# Data excerpts
+ + + + +

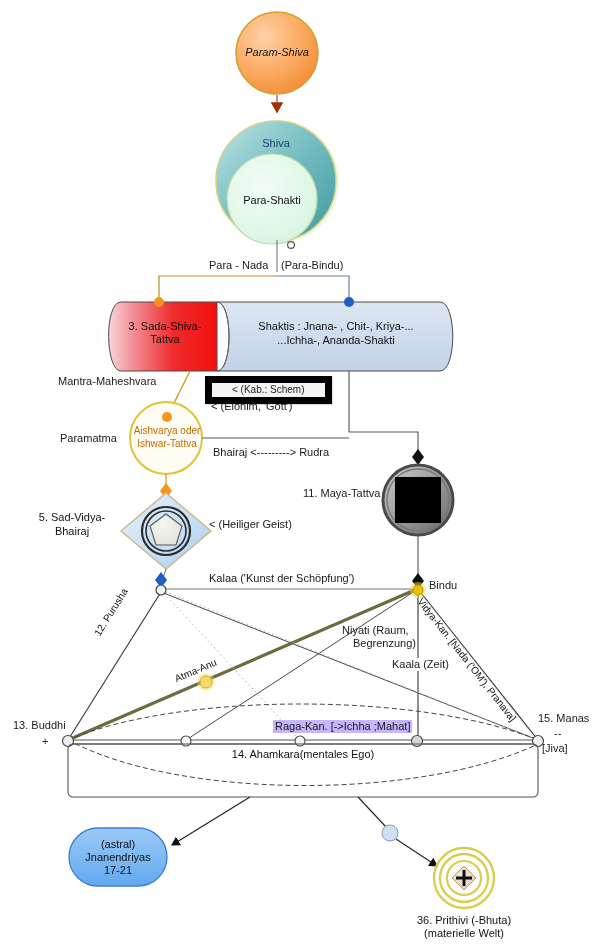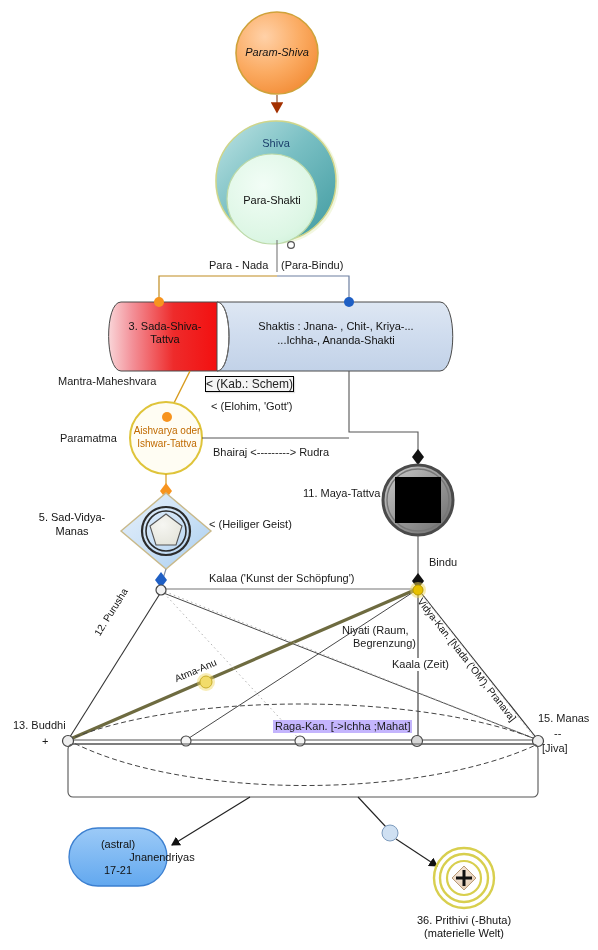"< (Kab.: Schem)" .tip { border: 1px solid #000000 -> 7px solid #000000; font-size: 12px -> 10px; padding: 1px 0 -> 1px 20px }
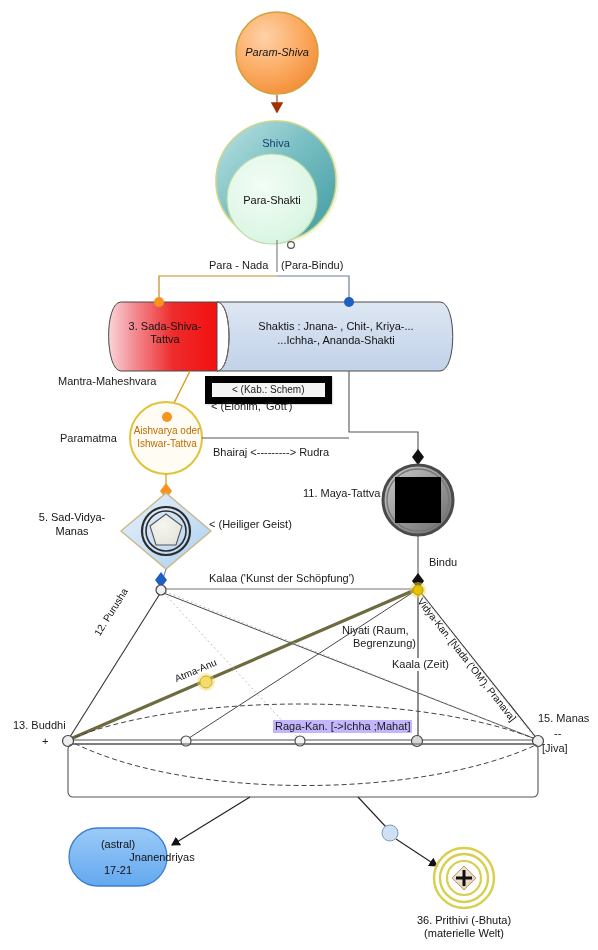"Manas" div.nodetext { text: Manas -> Bhairaj }
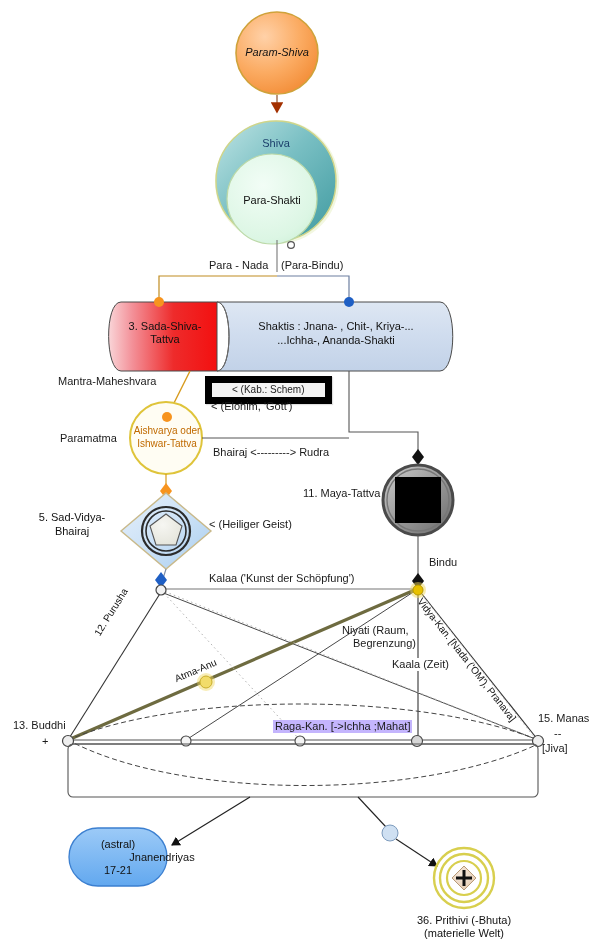"Bindu" div.lbl { top: 556px -> 579px }
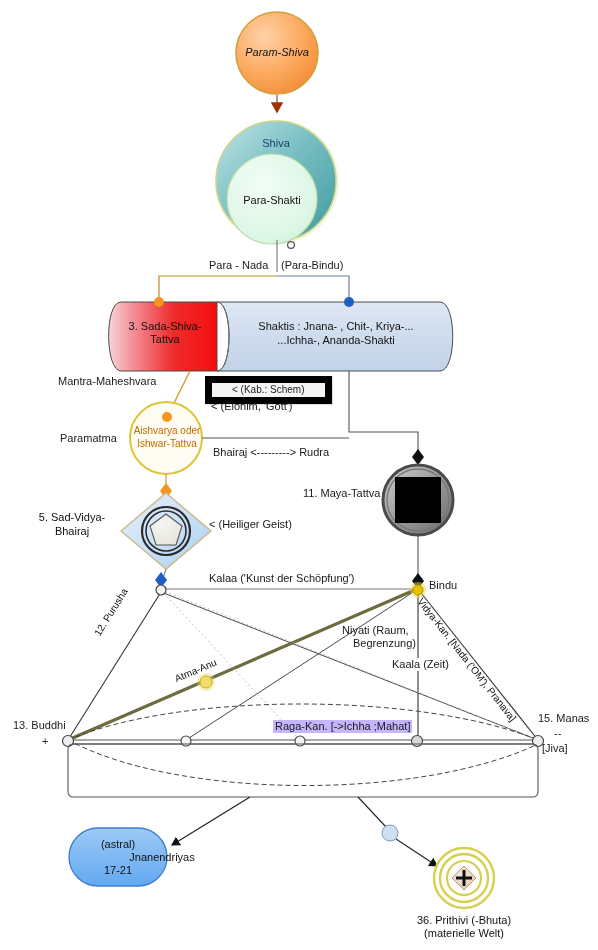"14. Ahamkara(mentales Ego)" div.nodetext { html: none -> <div>14. Ahamkara(mentales Ego)</div> }
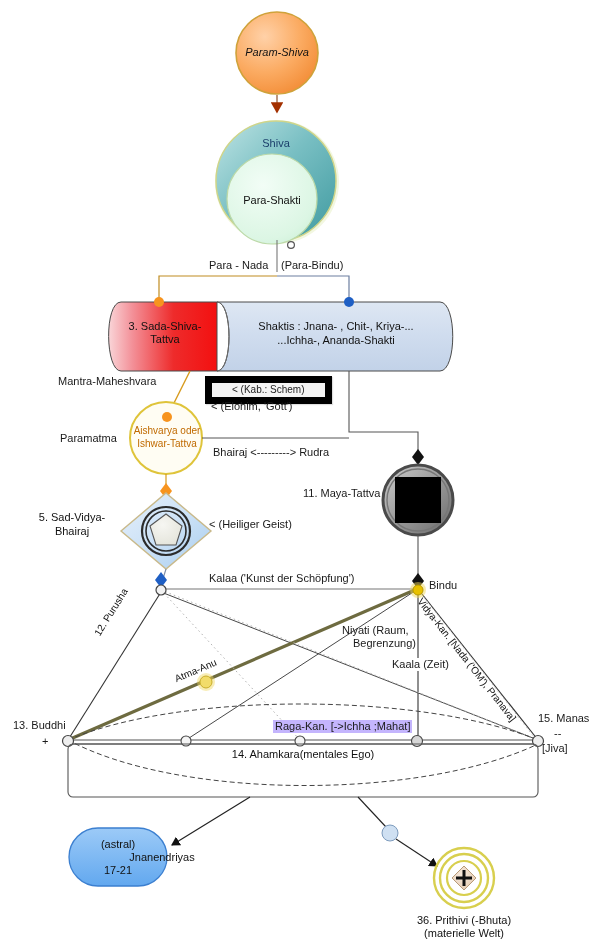"Jnanendriyas" div.nodetext { margin-left: 44px -> none }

+ + + + +

# Work required
Retype all the data exactly, please, without pictures.

# Response to the task
"< (Kab.: Schem)" .tip { border: 1px solid #000000 -> 7px solid #000000; font-size: 12px -> 10px; padding: 1px 0 -> 1px 20px }
"Manas" div.nodetext { text: Manas -> Bhairaj }
"Bindu" div.lbl { top: 556px -> 579px }
"14. Ahamkara(mentales Ego)" div.nodetext { html: none -> <div>14. Ahamkara(mentales Ego)</div> }
"Jnanendriyas" div.nodetext { margin-left: 44px -> none }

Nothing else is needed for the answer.